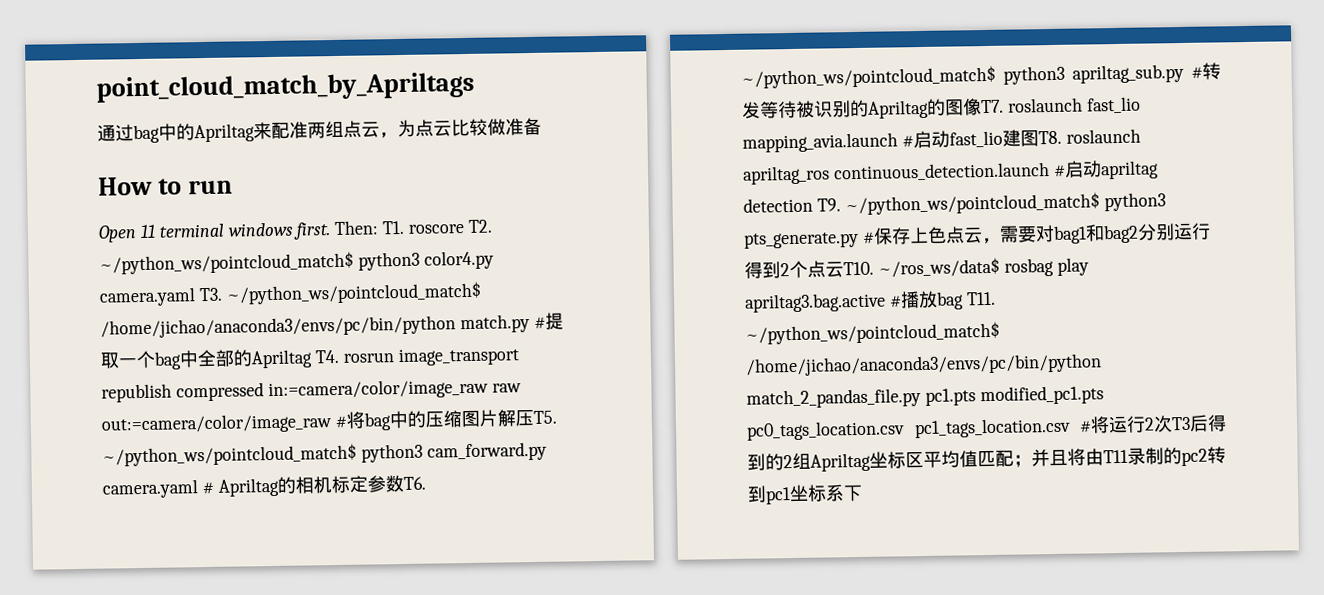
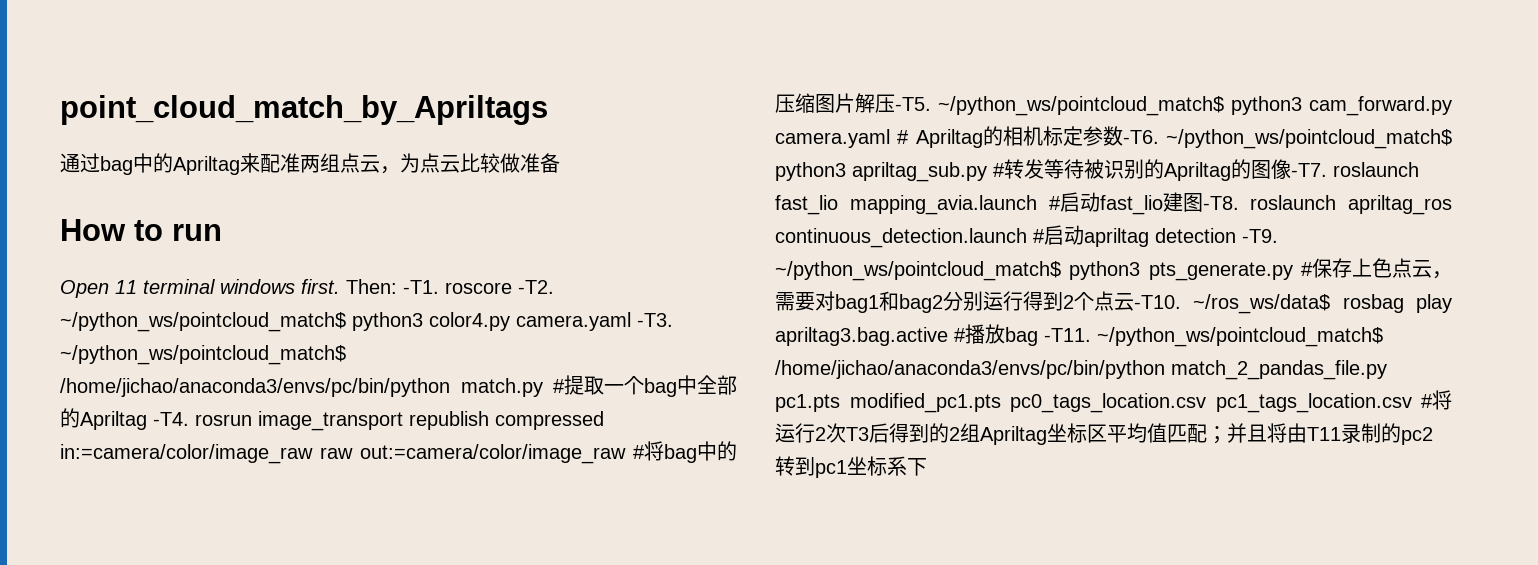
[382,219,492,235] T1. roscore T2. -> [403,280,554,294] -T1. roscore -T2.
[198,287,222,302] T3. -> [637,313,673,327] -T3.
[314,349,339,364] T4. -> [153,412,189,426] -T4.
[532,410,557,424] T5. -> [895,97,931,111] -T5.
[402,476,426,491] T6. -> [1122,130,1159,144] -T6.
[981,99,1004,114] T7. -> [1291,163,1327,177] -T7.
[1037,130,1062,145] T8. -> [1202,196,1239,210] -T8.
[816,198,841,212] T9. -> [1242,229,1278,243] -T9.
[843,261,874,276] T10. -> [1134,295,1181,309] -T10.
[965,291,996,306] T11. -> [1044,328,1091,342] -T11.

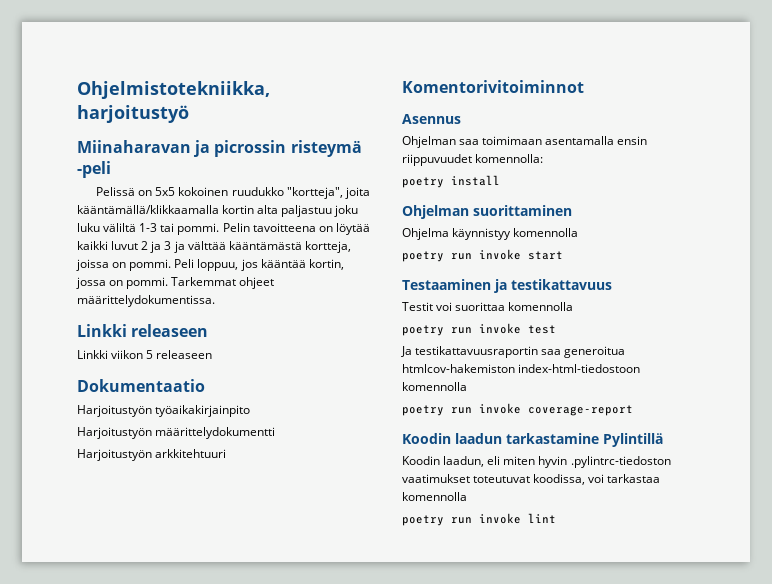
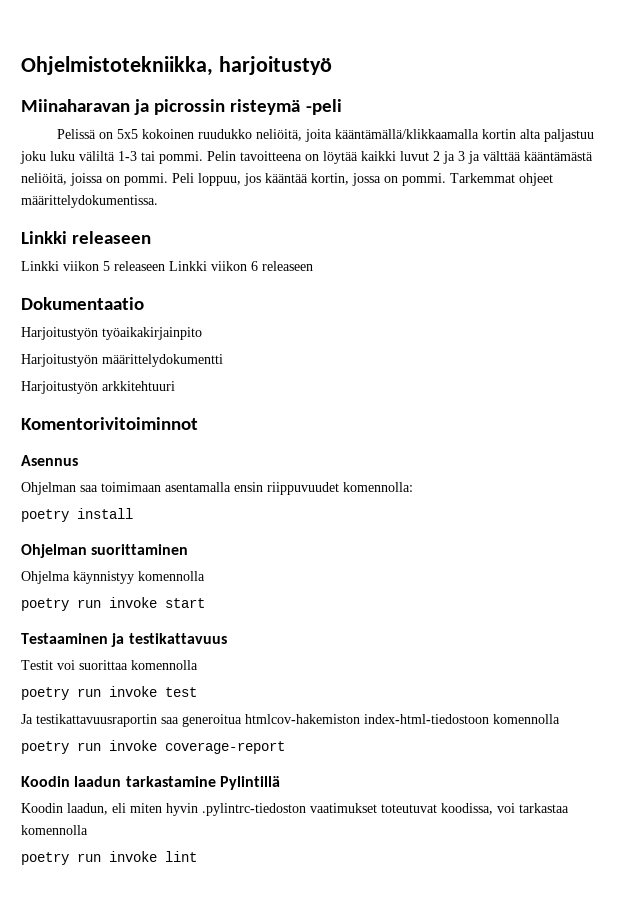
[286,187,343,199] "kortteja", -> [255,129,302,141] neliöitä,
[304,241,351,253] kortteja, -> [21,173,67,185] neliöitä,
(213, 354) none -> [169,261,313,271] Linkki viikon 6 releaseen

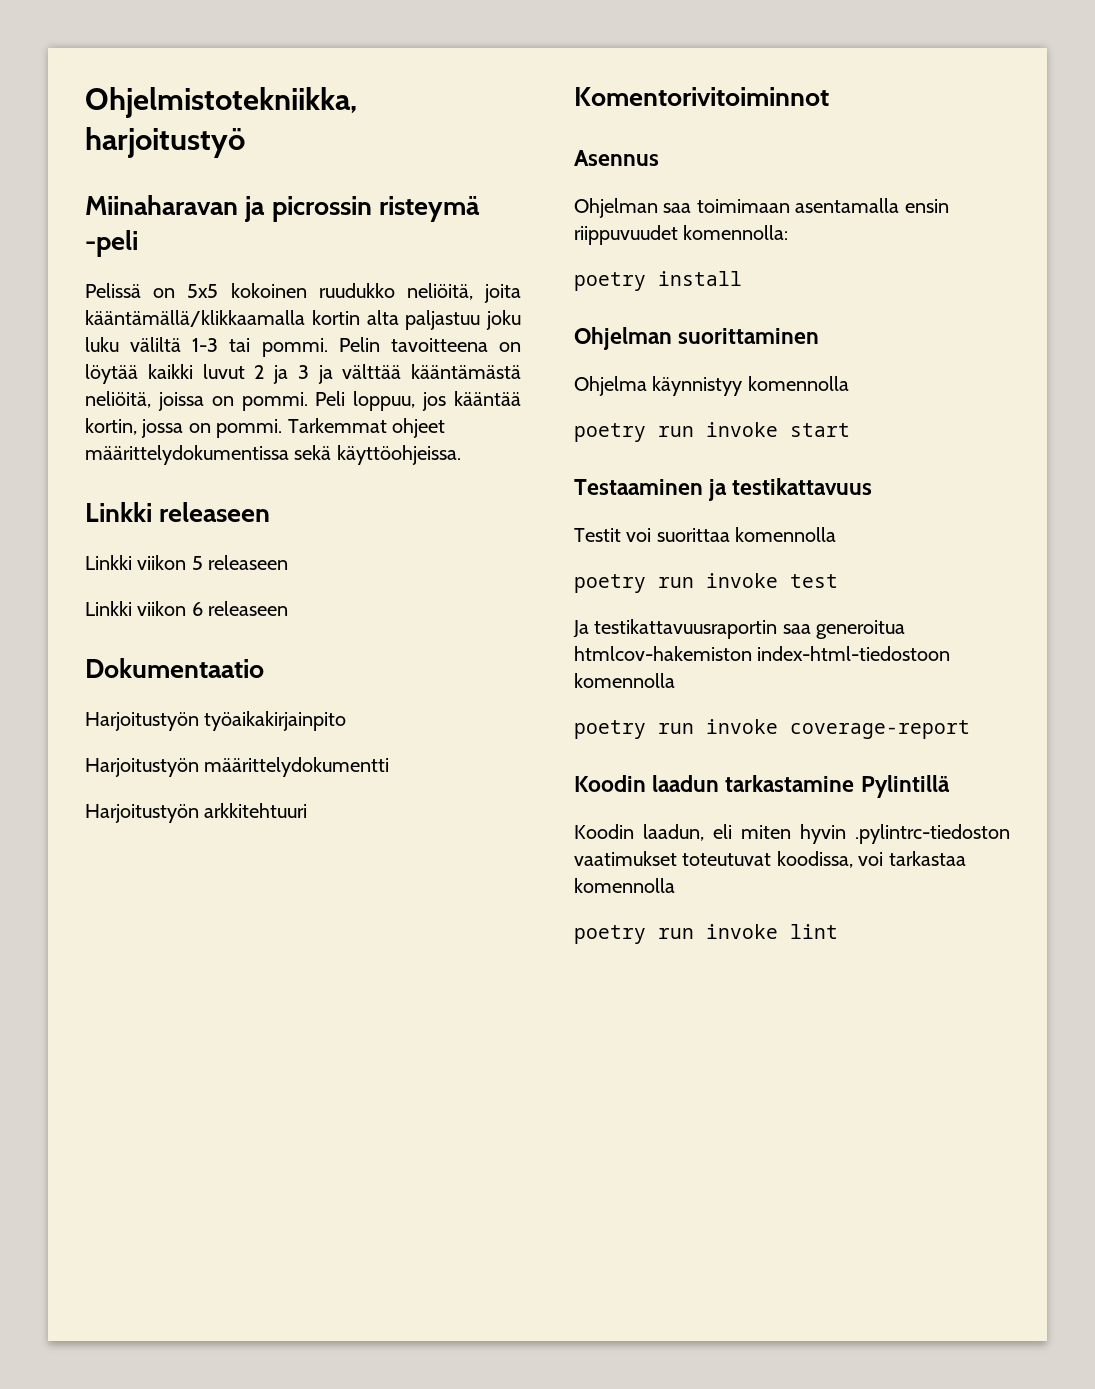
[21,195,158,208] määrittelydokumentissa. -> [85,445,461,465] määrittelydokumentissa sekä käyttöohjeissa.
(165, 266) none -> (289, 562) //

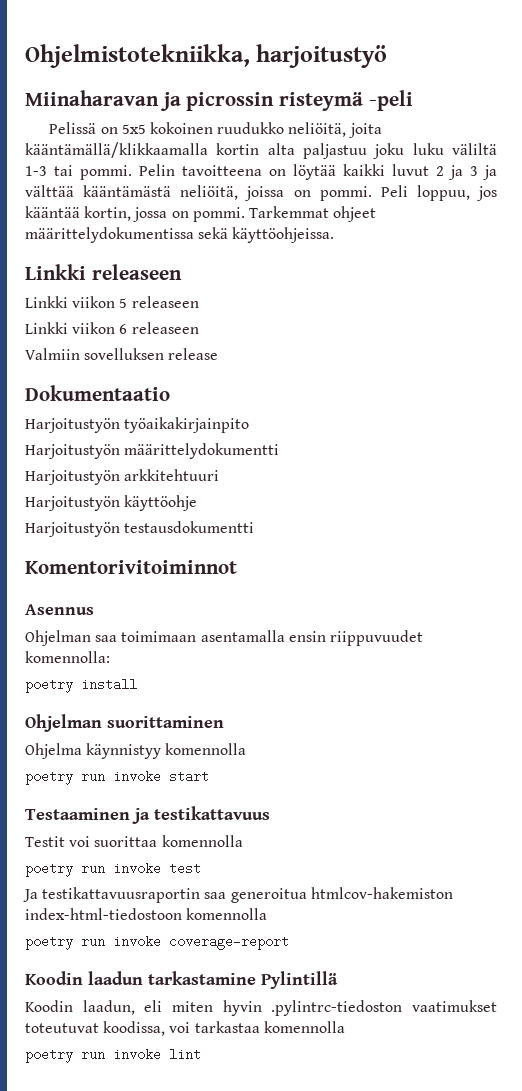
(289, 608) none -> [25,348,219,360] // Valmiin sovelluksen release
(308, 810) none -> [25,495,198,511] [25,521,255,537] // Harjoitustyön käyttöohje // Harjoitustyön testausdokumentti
────────────────────
WORK ORDER> From the opening line of the entries, copy each line exactly until the line with "(165, 266) none -> (289, 562) //", which is copied as well; leave out pictures.

ANSWER TO THE EXERCISE>
[382,219,492,235] T1. roscore T2. -> [403,280,554,294] -T1. roscore -T2.
[198,287,222,302] T3. -> [637,313,673,327] -T3.
[314,349,339,364] T4. -> [153,412,189,426] -T4.
[532,410,557,424] T5. -> [895,97,931,111] -T5.
[402,476,426,491] T6. -> [1122,130,1159,144] -T6.
[981,99,1004,114] T7. -> [1291,163,1327,177] -T7.
[1037,130,1062,145] T8. -> [1202,196,1239,210] -T8.
[816,198,841,212] T9. -> [1242,229,1278,243] -T9.
[843,261,874,276] T10. -> [1134,295,1181,309] -T10.
[965,291,996,306] T11. -> [1044,328,1091,342] -T11.

[286,187,343,199] "kortteja", -> [255,129,302,141] neliöitä,
[304,241,351,253] kortteja, -> [21,173,67,185] neliöitä,
(213, 354) none -> [169,261,313,271] Linkki viikon 6 releaseen

[21,195,158,208] määrittelydokumentissa. -> [85,445,461,465] määrittelydokumentissa sekä käyttöohjeissa.
(165, 266) none -> (289, 562) //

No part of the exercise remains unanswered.